• _Available records_
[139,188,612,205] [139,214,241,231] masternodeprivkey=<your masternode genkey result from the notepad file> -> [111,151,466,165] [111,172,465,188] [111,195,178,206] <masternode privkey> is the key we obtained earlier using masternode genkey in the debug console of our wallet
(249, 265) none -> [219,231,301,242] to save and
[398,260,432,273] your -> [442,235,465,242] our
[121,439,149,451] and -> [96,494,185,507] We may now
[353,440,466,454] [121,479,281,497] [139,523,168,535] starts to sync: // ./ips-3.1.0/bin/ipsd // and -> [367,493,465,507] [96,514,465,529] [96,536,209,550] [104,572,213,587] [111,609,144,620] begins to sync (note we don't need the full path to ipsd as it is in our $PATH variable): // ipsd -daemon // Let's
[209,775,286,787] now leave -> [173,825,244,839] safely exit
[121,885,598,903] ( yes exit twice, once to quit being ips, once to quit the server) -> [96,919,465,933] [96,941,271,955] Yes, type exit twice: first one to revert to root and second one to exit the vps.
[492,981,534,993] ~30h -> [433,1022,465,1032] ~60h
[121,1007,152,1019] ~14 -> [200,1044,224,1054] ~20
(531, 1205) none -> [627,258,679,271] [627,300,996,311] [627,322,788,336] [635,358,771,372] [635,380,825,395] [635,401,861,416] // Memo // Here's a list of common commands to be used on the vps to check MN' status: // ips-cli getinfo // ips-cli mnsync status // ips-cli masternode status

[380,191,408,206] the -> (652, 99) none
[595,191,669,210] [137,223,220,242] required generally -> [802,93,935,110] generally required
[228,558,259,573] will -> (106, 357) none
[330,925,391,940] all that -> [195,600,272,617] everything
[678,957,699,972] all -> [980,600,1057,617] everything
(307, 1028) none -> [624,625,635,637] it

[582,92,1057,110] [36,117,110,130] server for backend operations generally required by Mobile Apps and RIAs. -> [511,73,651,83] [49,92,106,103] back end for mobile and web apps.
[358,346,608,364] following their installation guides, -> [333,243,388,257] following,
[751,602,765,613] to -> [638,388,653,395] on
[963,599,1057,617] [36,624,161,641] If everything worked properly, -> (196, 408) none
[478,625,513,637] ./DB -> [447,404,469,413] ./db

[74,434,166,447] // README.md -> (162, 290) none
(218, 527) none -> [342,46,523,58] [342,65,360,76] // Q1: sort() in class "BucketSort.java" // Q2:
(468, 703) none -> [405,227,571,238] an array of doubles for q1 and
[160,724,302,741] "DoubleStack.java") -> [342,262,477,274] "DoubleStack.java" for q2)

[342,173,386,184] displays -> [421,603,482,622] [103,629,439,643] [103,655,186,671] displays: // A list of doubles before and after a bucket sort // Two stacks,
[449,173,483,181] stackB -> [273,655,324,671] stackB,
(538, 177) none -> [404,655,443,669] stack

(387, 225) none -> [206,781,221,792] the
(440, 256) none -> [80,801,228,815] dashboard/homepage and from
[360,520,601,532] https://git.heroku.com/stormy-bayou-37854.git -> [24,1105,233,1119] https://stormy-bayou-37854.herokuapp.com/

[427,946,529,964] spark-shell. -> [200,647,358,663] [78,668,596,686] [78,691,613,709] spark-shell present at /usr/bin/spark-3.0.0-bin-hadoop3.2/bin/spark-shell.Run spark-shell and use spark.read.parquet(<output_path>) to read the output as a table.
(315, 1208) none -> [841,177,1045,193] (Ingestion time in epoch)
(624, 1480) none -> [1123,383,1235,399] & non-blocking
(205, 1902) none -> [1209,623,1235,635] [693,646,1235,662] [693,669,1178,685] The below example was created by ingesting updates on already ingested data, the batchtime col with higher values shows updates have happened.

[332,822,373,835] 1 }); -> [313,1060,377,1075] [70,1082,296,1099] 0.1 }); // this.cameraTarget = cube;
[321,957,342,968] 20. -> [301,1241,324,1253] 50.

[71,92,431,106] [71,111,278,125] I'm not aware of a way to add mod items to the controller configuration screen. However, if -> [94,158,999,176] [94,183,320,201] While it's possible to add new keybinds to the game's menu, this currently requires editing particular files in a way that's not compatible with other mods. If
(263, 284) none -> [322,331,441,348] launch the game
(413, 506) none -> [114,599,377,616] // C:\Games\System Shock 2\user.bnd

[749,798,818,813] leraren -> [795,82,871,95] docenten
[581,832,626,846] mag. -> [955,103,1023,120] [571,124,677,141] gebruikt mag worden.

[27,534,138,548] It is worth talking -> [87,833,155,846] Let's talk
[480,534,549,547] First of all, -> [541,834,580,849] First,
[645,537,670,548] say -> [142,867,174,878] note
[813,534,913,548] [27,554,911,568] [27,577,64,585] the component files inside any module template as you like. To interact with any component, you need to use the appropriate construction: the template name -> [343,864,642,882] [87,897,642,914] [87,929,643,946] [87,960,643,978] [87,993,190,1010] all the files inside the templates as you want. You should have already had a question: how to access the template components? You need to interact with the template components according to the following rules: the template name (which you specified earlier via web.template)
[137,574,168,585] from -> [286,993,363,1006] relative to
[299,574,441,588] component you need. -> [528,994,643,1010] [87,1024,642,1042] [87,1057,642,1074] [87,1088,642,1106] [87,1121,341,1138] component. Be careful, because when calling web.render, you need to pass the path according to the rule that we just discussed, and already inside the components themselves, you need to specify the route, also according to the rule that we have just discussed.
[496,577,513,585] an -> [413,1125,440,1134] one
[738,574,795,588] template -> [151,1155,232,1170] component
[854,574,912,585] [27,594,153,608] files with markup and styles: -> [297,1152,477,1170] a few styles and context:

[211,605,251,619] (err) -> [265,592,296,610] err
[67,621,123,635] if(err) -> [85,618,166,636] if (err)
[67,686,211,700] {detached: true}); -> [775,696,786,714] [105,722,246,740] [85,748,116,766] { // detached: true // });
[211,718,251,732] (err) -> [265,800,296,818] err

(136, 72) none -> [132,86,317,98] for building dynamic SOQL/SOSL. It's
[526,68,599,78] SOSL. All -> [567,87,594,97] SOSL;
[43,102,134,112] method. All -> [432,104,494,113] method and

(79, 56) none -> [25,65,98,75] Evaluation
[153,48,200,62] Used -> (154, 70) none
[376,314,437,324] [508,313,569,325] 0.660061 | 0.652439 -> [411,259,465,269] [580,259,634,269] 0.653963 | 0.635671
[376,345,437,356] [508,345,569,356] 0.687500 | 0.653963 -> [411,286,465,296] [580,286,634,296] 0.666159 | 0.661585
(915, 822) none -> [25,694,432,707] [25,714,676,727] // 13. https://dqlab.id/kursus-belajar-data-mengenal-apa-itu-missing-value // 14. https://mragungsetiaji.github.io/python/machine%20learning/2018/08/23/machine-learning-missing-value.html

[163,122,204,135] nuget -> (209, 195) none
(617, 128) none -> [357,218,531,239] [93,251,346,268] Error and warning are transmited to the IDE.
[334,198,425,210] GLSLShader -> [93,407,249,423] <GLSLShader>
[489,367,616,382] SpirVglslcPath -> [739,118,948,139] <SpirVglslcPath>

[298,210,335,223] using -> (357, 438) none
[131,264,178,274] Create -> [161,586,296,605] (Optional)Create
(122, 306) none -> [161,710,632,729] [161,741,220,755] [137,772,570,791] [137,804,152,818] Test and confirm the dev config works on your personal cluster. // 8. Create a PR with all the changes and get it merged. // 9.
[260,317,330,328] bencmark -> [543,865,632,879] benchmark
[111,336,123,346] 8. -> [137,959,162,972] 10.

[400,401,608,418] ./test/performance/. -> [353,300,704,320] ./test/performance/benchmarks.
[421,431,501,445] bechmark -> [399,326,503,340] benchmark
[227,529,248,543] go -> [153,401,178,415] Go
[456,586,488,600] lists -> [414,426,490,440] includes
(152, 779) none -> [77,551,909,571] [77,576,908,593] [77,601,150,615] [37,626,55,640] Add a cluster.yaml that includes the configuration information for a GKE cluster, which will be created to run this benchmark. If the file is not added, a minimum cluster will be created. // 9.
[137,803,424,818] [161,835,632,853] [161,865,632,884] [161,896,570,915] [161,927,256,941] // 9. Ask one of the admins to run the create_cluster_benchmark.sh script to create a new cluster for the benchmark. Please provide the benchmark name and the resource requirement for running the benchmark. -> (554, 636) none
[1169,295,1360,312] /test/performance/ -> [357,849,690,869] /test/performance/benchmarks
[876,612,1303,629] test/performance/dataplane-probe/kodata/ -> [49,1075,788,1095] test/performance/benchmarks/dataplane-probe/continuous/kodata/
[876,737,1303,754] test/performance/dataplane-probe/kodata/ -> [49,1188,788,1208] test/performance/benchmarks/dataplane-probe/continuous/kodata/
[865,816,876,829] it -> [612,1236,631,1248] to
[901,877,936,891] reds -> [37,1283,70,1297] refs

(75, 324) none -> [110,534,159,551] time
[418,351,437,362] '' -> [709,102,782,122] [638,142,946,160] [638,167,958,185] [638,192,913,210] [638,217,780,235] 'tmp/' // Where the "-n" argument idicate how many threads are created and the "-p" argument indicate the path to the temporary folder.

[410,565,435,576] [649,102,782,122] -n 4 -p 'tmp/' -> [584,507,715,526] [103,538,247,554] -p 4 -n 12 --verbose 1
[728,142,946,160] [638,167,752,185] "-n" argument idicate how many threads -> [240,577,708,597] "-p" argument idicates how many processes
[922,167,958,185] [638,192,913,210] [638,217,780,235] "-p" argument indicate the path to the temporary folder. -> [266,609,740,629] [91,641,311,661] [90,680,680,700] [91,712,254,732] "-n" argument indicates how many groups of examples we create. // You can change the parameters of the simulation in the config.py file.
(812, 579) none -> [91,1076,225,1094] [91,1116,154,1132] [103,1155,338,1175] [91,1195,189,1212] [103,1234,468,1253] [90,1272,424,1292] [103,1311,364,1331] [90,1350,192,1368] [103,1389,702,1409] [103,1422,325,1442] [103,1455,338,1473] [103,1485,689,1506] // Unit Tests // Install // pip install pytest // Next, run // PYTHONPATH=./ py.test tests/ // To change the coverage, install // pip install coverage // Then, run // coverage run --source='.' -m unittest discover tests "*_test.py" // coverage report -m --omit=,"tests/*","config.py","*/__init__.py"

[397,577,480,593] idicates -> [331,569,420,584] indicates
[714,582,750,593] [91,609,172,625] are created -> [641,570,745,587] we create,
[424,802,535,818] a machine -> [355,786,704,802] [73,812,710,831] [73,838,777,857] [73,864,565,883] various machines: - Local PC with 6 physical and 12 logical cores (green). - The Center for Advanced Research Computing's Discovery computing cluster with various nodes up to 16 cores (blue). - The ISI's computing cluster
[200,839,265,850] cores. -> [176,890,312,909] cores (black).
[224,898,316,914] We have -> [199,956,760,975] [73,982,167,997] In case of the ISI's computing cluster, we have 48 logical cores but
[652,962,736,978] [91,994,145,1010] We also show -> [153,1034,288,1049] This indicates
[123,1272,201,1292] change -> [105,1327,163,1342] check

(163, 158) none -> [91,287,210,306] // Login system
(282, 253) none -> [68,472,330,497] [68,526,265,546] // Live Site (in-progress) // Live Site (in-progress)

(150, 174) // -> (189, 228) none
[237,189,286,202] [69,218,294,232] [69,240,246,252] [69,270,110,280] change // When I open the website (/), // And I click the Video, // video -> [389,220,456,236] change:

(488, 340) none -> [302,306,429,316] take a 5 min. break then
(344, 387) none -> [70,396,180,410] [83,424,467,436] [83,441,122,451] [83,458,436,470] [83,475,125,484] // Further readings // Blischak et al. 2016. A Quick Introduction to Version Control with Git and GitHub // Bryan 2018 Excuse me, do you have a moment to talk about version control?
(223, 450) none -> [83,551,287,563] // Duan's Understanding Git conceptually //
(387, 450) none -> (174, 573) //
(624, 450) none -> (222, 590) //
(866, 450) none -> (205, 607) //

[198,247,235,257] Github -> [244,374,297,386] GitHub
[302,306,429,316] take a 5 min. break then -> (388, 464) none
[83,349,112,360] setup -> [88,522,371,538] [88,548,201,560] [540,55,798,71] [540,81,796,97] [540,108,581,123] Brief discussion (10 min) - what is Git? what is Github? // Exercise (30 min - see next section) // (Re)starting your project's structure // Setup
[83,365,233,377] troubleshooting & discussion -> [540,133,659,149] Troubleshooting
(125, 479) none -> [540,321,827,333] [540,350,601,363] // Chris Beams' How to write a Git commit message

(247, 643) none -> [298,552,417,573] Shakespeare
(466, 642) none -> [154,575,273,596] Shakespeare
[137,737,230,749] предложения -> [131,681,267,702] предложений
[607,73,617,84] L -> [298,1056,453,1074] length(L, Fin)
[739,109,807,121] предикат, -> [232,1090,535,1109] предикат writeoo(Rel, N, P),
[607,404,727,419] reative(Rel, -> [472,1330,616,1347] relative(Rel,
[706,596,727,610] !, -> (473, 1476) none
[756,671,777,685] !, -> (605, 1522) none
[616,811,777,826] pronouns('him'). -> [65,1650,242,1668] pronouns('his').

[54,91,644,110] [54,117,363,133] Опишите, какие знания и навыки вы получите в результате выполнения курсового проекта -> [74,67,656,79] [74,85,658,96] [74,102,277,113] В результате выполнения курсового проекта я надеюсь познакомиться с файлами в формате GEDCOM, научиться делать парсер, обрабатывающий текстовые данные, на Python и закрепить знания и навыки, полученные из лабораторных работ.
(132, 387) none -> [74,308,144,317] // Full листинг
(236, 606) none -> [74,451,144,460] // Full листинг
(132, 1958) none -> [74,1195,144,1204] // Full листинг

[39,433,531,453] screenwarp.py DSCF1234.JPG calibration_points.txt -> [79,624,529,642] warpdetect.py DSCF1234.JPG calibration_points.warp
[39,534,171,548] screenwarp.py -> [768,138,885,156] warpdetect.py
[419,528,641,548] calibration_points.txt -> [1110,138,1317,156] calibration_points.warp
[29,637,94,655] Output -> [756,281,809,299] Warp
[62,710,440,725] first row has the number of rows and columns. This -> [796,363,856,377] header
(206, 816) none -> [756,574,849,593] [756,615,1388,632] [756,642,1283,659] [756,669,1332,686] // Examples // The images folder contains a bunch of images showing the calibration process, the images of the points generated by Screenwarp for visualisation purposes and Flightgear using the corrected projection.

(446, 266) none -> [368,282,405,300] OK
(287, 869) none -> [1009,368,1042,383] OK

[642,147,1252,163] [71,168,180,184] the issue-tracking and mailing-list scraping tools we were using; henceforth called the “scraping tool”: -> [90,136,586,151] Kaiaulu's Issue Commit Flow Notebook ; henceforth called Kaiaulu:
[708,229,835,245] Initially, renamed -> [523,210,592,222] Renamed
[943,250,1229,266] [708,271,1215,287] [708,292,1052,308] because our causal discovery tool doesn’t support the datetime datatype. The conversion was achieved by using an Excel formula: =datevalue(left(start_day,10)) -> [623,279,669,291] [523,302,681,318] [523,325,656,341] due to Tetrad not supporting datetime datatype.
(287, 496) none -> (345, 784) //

• _Exercise aim_
Only the lines above starting with the one with "[751,602,765,613] to -> [638,388,653,395] on" and going through the one with "(387, 225) none -> [206,781,221,792] the" are to be copied, word for word and with both ends kept.

• _Solution for this problem_
[751,602,765,613] to -> [638,388,653,395] on
[963,599,1057,617] [36,624,161,641] If everything worked properly, -> (196, 408) none
[478,625,513,637] ./DB -> [447,404,469,413] ./db

[74,434,166,447] // README.md -> (162, 290) none
(218, 527) none -> [342,46,523,58] [342,65,360,76] // Q1: sort() in class "BucketSort.java" // Q2:
(468, 703) none -> [405,227,571,238] an array of doubles for q1 and
[160,724,302,741] "DoubleStack.java") -> [342,262,477,274] "DoubleStack.java" for q2)

[342,173,386,184] displays -> [421,603,482,622] [103,629,439,643] [103,655,186,671] displays: // A list of doubles before and after a bucket sort // Two stacks,
[449,173,483,181] stackB -> [273,655,324,671] stackB,
(538, 177) none -> [404,655,443,669] stack

(387, 225) none -> [206,781,221,792] the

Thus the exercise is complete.